(Screenshot and code edit data)
========================
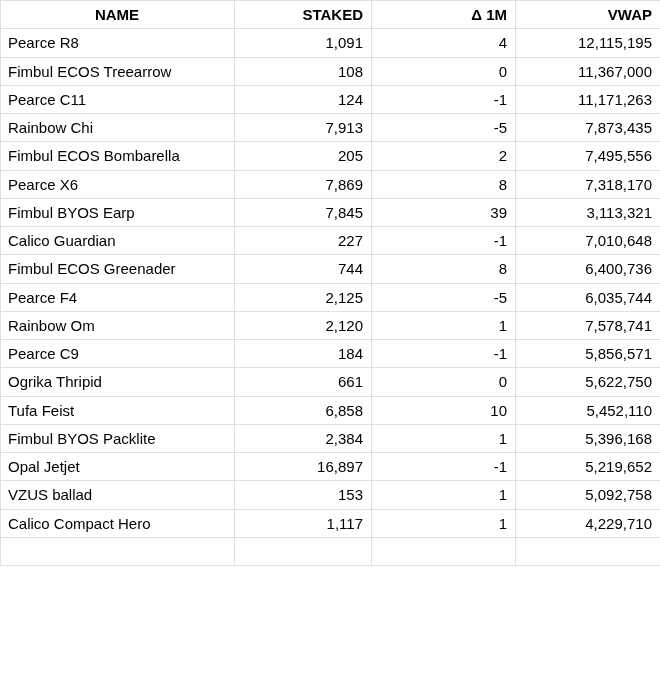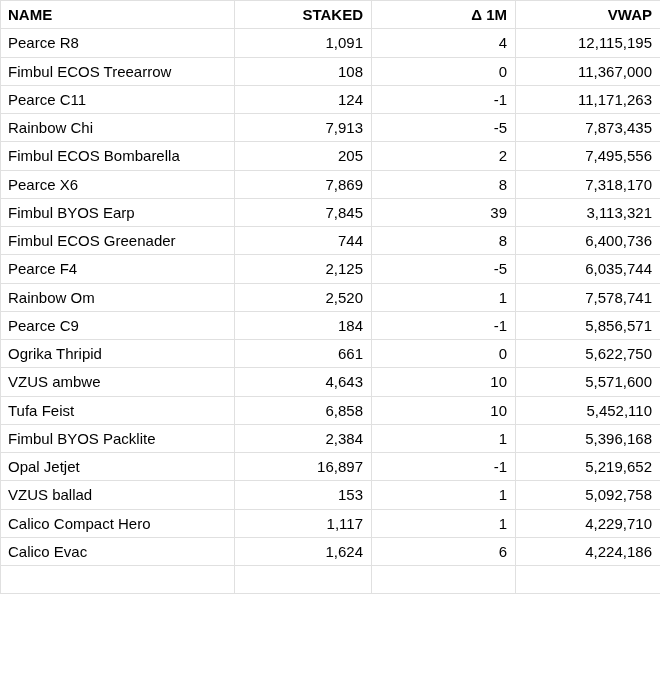--- a/index.html
+++ b/index.html
@@ -38,7 +38,7 @@
   }
   th {
     font-weight: bold;
-    text-align: left;
+    text-align: center;
   }
   .num { text-align: right; }
   .partial-row td { height: 28.26px; }

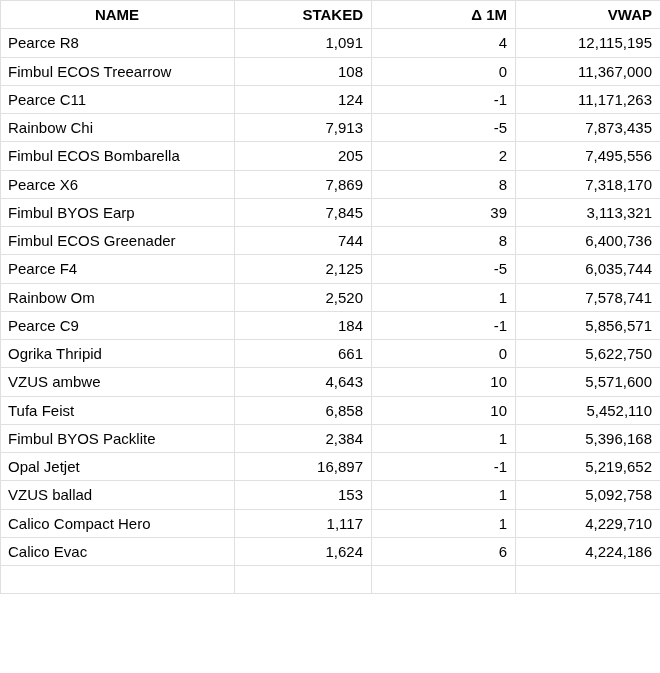--- a/index.html
+++ b/index.html
@@ -106,6 +106,12 @@
         <td class="num">3,113,321</td>
       </tr>
       <tr>
+        <td>Calico Guardian</td>
+        <td class="num">227</td>
+        <td class="num">-1</td>
+        <td class="num">7,010,648</td>
+      </tr>
+      <tr>
         <td>Fimbul ECOS Greenader</td>
         <td class="num">744</td>
         <td class="num">8</td>

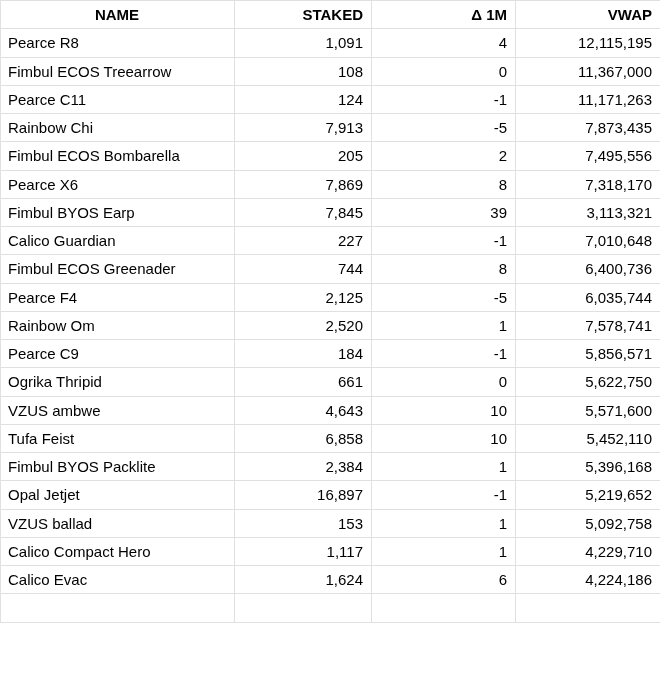--- a/index.html
+++ b/index.html
@@ -125,7 +125,7 @@
       </tr>
       <tr>
         <td>Rainbow Om</td>
-        <td class="num">2,520</td>
+        <td class="num">2,120</td>
         <td class="num">1</td>
         <td class="num">7,578,741</td>
       </tr>

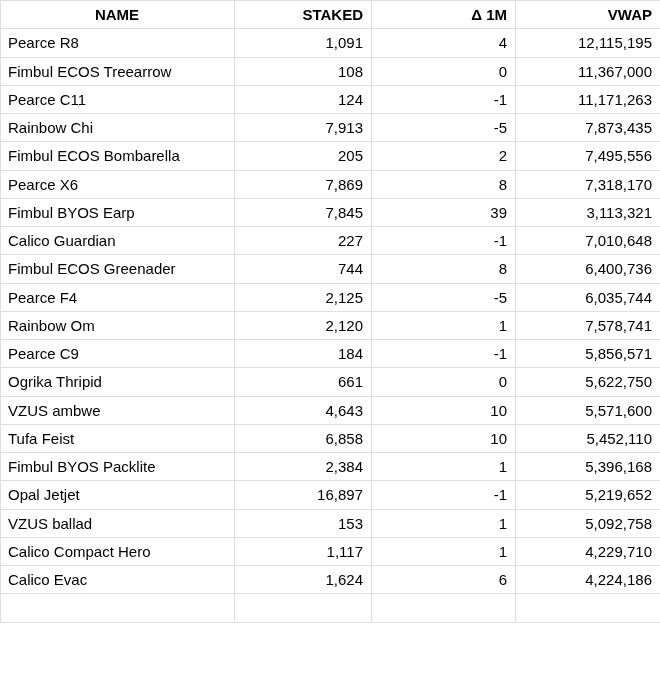--- a/index.html
+++ b/index.html
@@ -142,12 +142,6 @@
         <td class="num">5,622,750</td>
       </tr>
       <tr>
-        <td>VZUS ambwe</td>
-        <td class="num">4,643</td>
-        <td class="num">10</td>
-        <td class="num">5,571,600</td>
-      </tr>
-      <tr>
         <td>Tufa Feist</td>
         <td class="num">6,858</td>
         <td class="num">10</td>

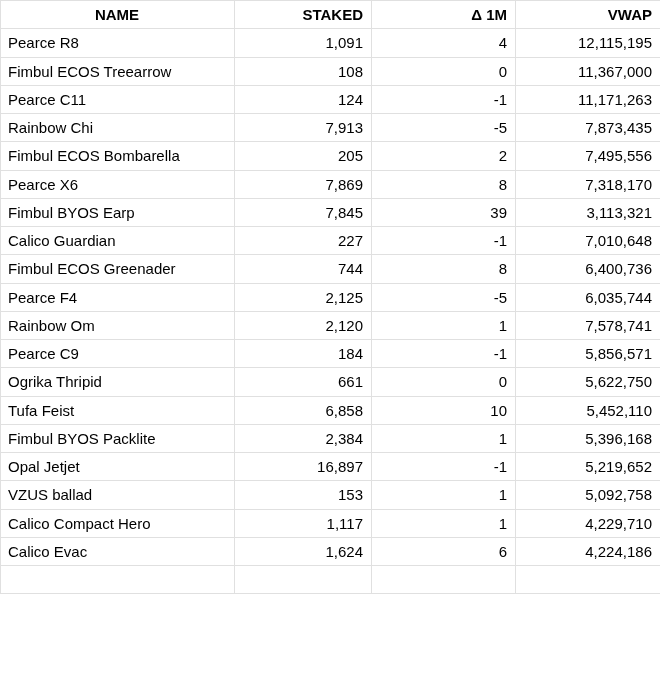--- a/index.html
+++ b/index.html
@@ -171,12 +171,6 @@
         <td class="num">1</td>
         <td class="num">4,229,710</td>
       </tr>
-      <tr>
-        <td>Calico Evac</td>
-        <td class="num">1,624</td>
-        <td class="num">6</td>
-        <td class="num">4,224,186</td>
-      </tr>
       <tr class="partial-row">
         <td></td>
         <td class="num"></td>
========================
Write the data above out again exactly, every line of it, and exclude the pictures.

**Reply to the exercise**
--- a/index.html
+++ b/index.html
@@ -38,7 +38,7 @@
   }
   th {
     font-weight: bold;
-    text-align: left;
+    text-align: center;
   }
   .num { text-align: right; }
   .partial-row td { height: 28.26px; }

--- a/index.html
+++ b/index.html
@@ -106,6 +106,12 @@
         <td class="num">3,113,321</td>
       </tr>
       <tr>
+        <td>Calico Guardian</td>
+        <td class="num">227</td>
+        <td class="num">-1</td>
+        <td class="num">7,010,648</td>
+      </tr>
+      <tr>
         <td>Fimbul ECOS Greenader</td>
         <td class="num">744</td>
         <td class="num">8</td>

--- a/index.html
+++ b/index.html
@@ -125,7 +125,7 @@
       </tr>
       <tr>
         <td>Rainbow Om</td>
-        <td class="num">2,520</td>
+        <td class="num">2,120</td>
         <td class="num">1</td>
         <td class="num">7,578,741</td>
       </tr>

--- a/index.html
+++ b/index.html
@@ -142,12 +142,6 @@
         <td class="num">5,622,750</td>
       </tr>
       <tr>
-        <td>VZUS ambwe</td>
-        <td class="num">4,643</td>
-        <td class="num">10</td>
-        <td class="num">5,571,600</td>
-      </tr>
-      <tr>
         <td>Tufa Feist</td>
         <td class="num">6,858</td>
         <td class="num">10</td>

--- a/index.html
+++ b/index.html
@@ -171,12 +171,6 @@
         <td class="num">1</td>
         <td class="num">4,229,710</td>
       </tr>
-      <tr>
-        <td>Calico Evac</td>
-        <td class="num">1,624</td>
-        <td class="num">6</td>
-        <td class="num">4,224,186</td>
-      </tr>
       <tr class="partial-row">
         <td></td>
         <td class="num"></td>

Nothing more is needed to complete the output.